Sin may be defined as all conduct which by omission or by commission, in overt act or inner meaning, is offensive to the supra-human Powers. To modern ideas, the decisive criterion of sin is the consciousness of wrong-doing. An act may be foolish and mistaken, disastrous in its results to the doer and to others. If the doer acted with right intention and according to his best judgement, then we may characterise him or his act in the terms ‘sin’ and ‘sinner’. But from the earlier point of view, the act alone is regarded. The sinner is he who has incurred a debt. His sinfulness is not a matter of inner meaning, but an objective relation. Given the deed, the doer is a sinner, and a sinner he remains until the sin is expiated or condoned. From this point of view, it becomes even irrelevant to inquire whether the sin was incurred voluntarily or involuntarily, knowingly or unknowingly, with the best intentions or the worst.
We must bear in mind that the idea of sin in its earliest form is neither moral nor spiritual. Sin is simply that of which the deity or deities disapprove. It is often said that sin, at a primitive stage, is merely the violation of national or tribal custom. In the earliest parts of the Old Testament, “sin is almost invariably presented to us as nothing more than disobedience to the statutes regulating religious, social and civil life in Israel, and a violation of the good customs in vogue among this people”. The Old Testament does not develop any formal doctrine of the origin of sin, but explains sins variously according to the circumstances of individual cases. Human nature is such that man sins through the influence of different motives and causes—the pride engendered by prosperity, the distress arising from poverty, indolence, lust, persuasion by men, etc. Sometimes, God Himself is spoken of as causing men to sin. Probably this is a rhetorical way of saying that God has ordained that indulgence in sin should make men more prone to sin. Whether there is any real difference between the two forms of expression may be doubtful.

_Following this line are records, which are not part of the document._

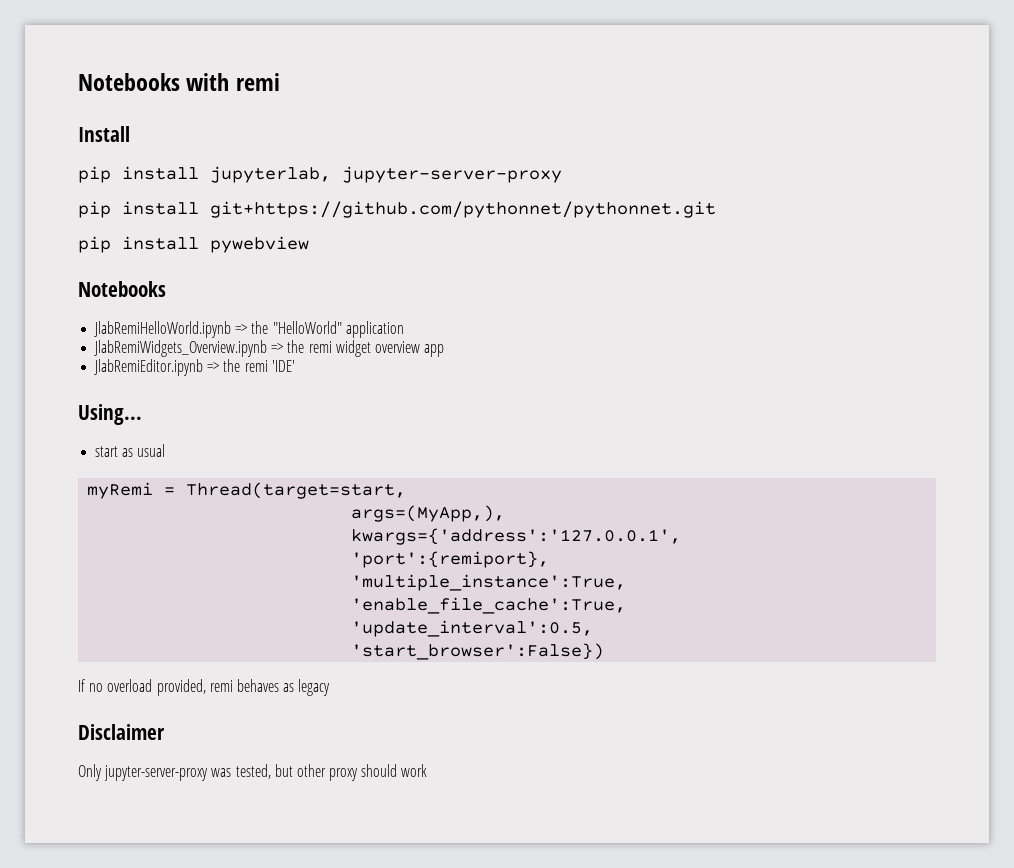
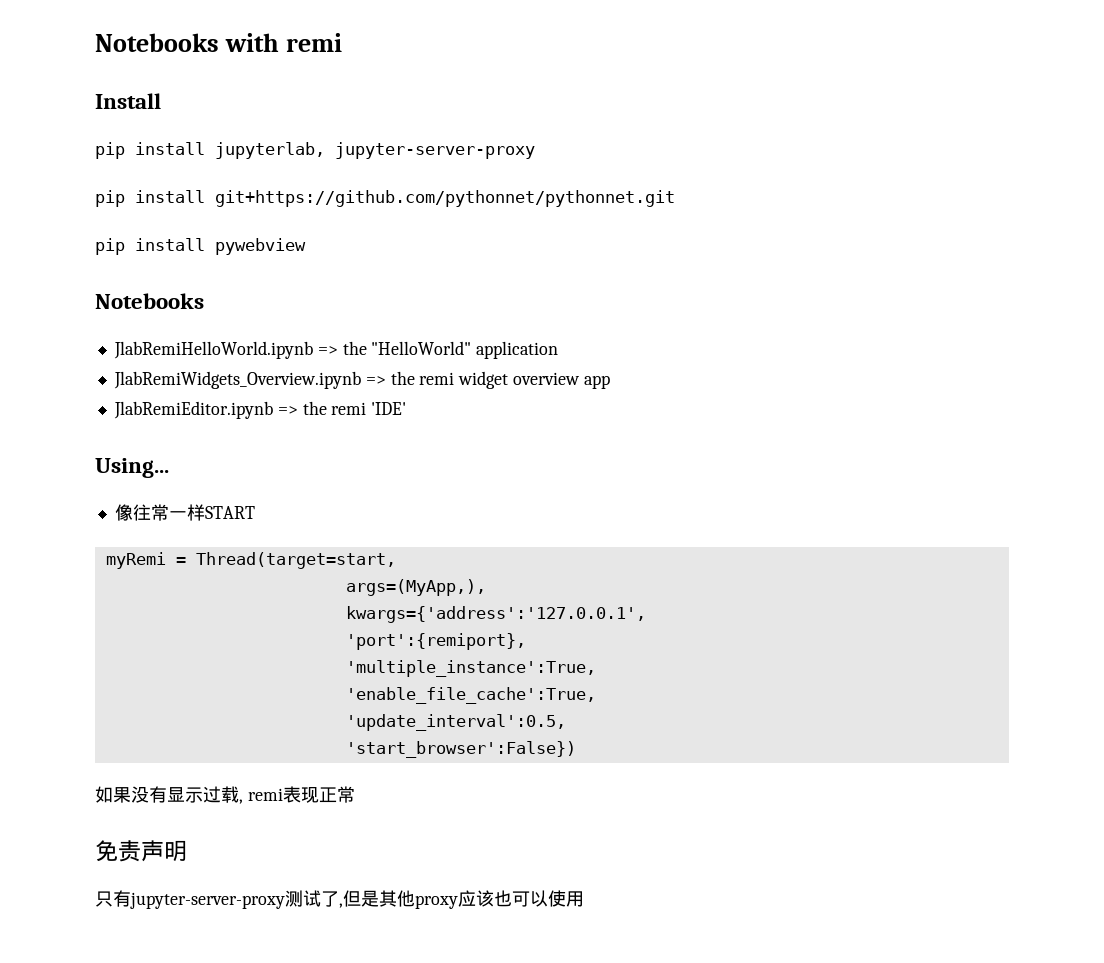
- start as usual
+ 像往常一样START
- If no overload provided, remi behaves as legacy
- Disclaimer
- Only jupyter-server-proxy was tested, but other proxy should work
+ 如果没有显示过载, remi表现正常
+ 免责声明
+ 只有jupyter-server-proxy测试了,但是其他proxy应该也可以使用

The Christian doctrine of sin is a state or power in the developed moral consciousness of man. Man’s relation to God is construed in essentially legal terms. The prevailing temper is fear of utter condemnation. Though sin may be inherited, moral freedom is intact, and man can choose whether he will or will not live righteously. The heart, not the flesh, is the seat of the inborn evil impulse (yezer hara). But at least the flesh makes sin intelligible and as Holtzmann puts it, ‘there is no clear agreement whether the flesh represents a power ethically indifferent or one that somehow leads to sin.’ Each sin is an individual act, which can be weighed and numbered. Much responsibility for sin belongs to evil spirits which tempt men even to apostasy from God. Sin is never put in relation to the love of God. God is creditor and man is debtor.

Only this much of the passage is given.